(Revision tracking records)
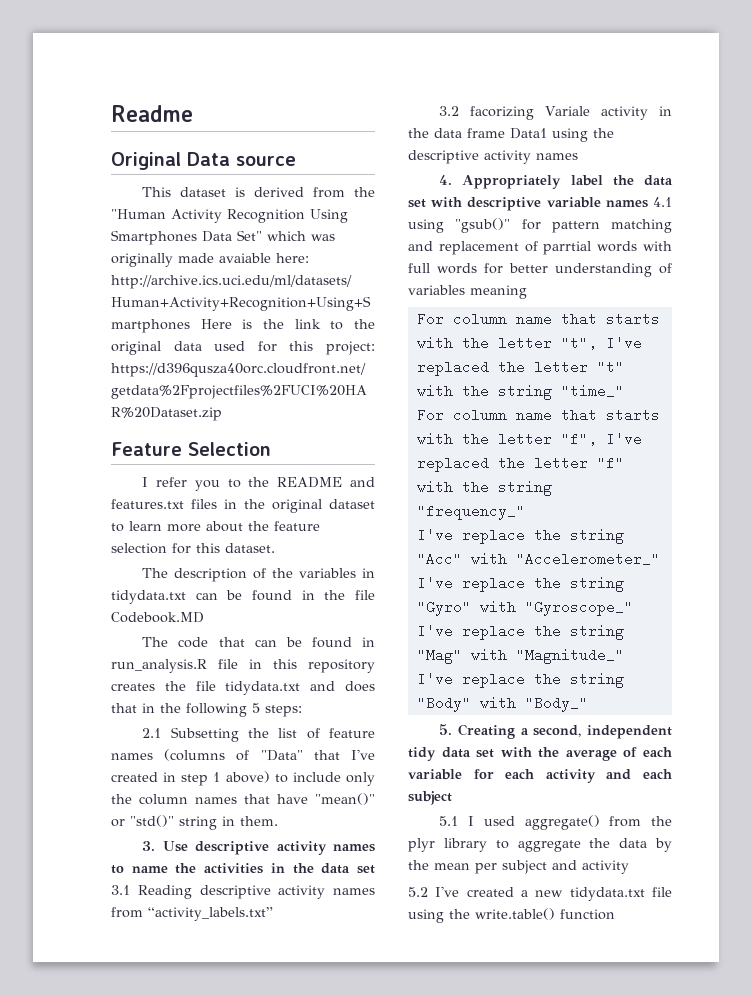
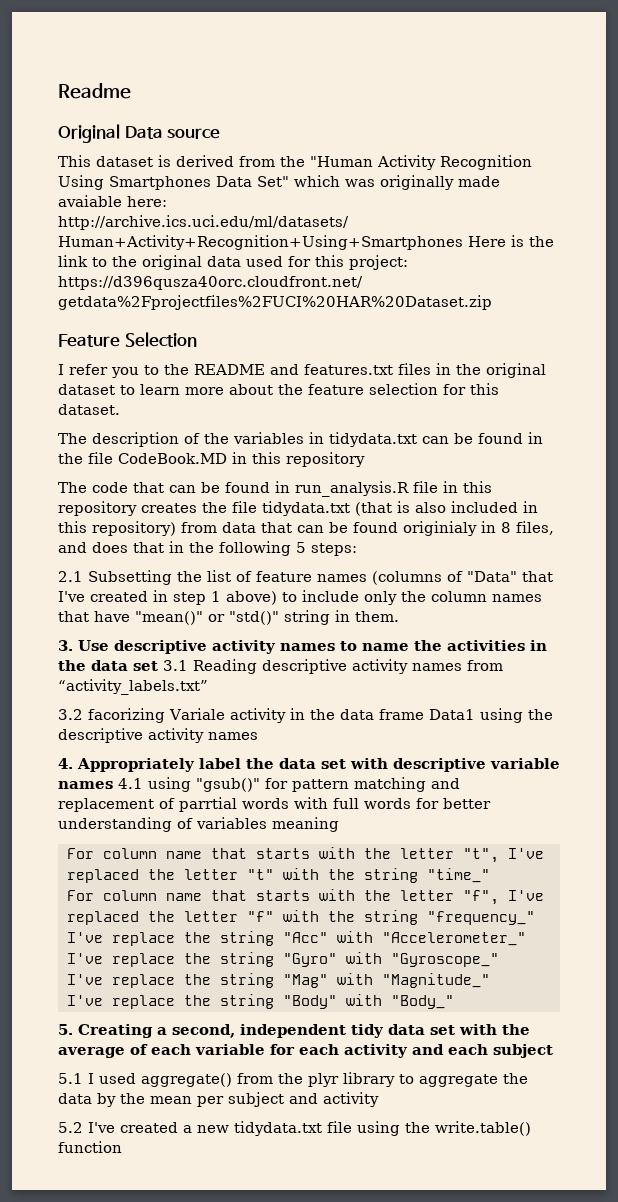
- The description of the variables in tidydata.txt can be found in the file Codebook.MD
+ The description of the variables in tidydata.txt can be found in the file CodeBook.MD in this repository
- The code that can be found in run_analysis.R file in this repository creates the file tidydata.txt and does that in the following 5 steps:
+ The code that can be found in run_analysis.R file in this repository creates the file tidydata.txt (that is also included in this repository) from data that can be found originialy in 8 files, and does that in the following 5 steps:

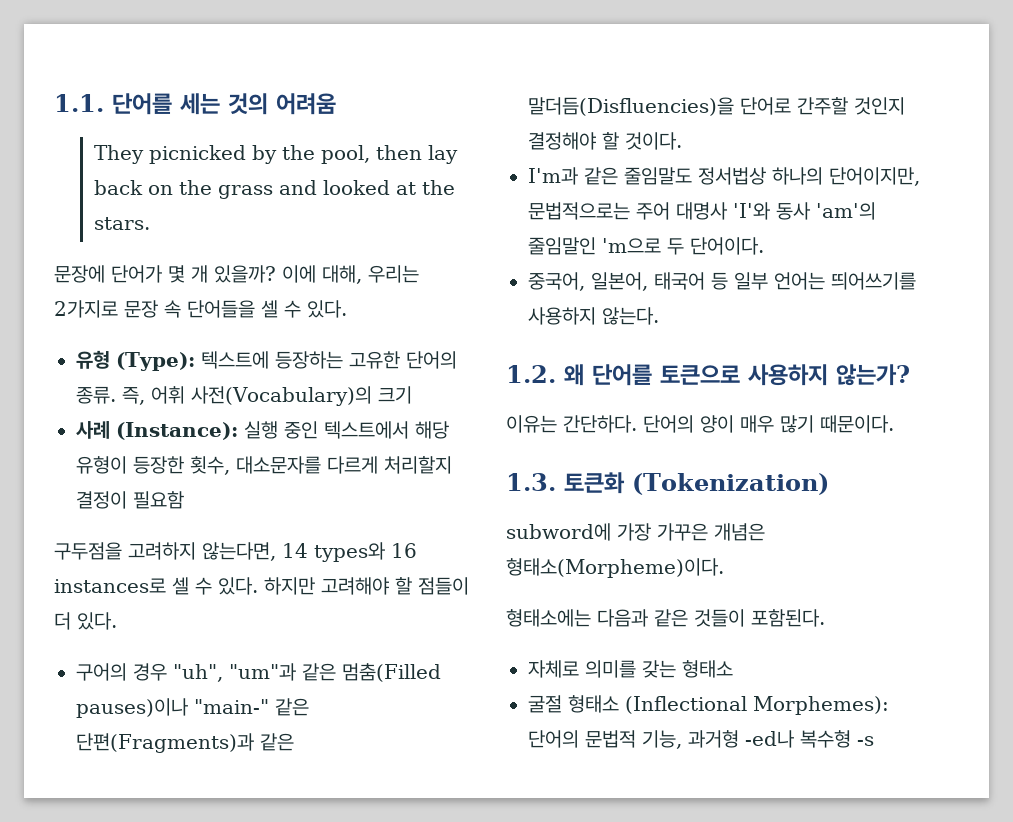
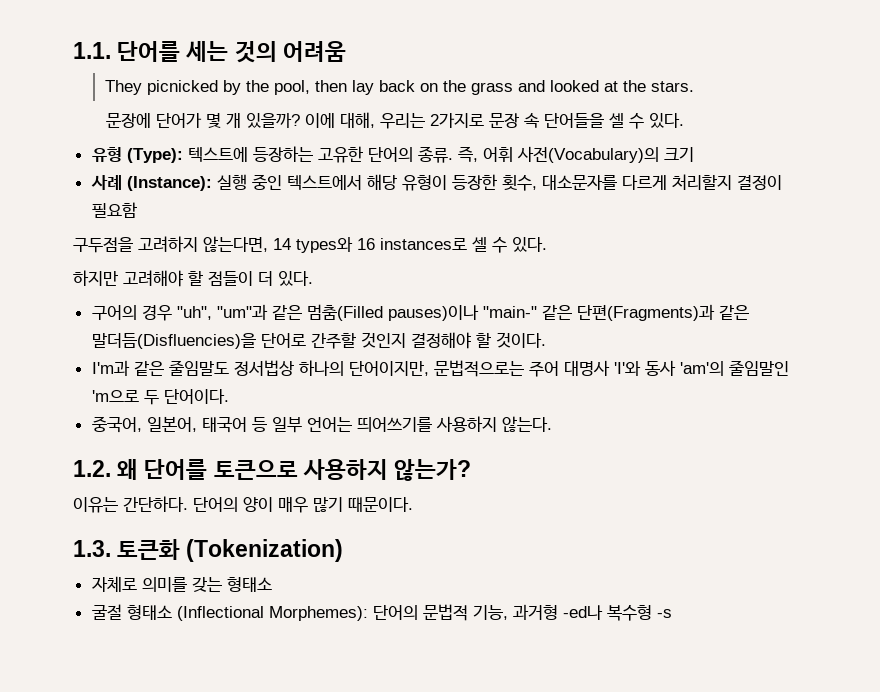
- 구두점을 고려하지 않는다면, 14 types와 16 instances로 셀 수 있다. 하지만 고려해야 할 점들이 더 있다.
+ 구두점을 고려하지 않는다면, 14 types와 16 instances로 셀 수 있다.
+ 하지만 고려해야 할 점들이 더 있다.
- subword에 가장 가꾸은 개념은 형태소(Morpheme)이다.
- 형태소에는 다음과 같은 것들이 포함된다.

• _WORK ORDER_: Go through the records above. Copy each line in which the string "variables" appears.

• _TASK OUTPUT_:
- The description of the variables in tidydata.txt can be found in the file Codebook.MD
+ The description of the variables in tidydata.txt can be found in the file CodeBook.MD in this repository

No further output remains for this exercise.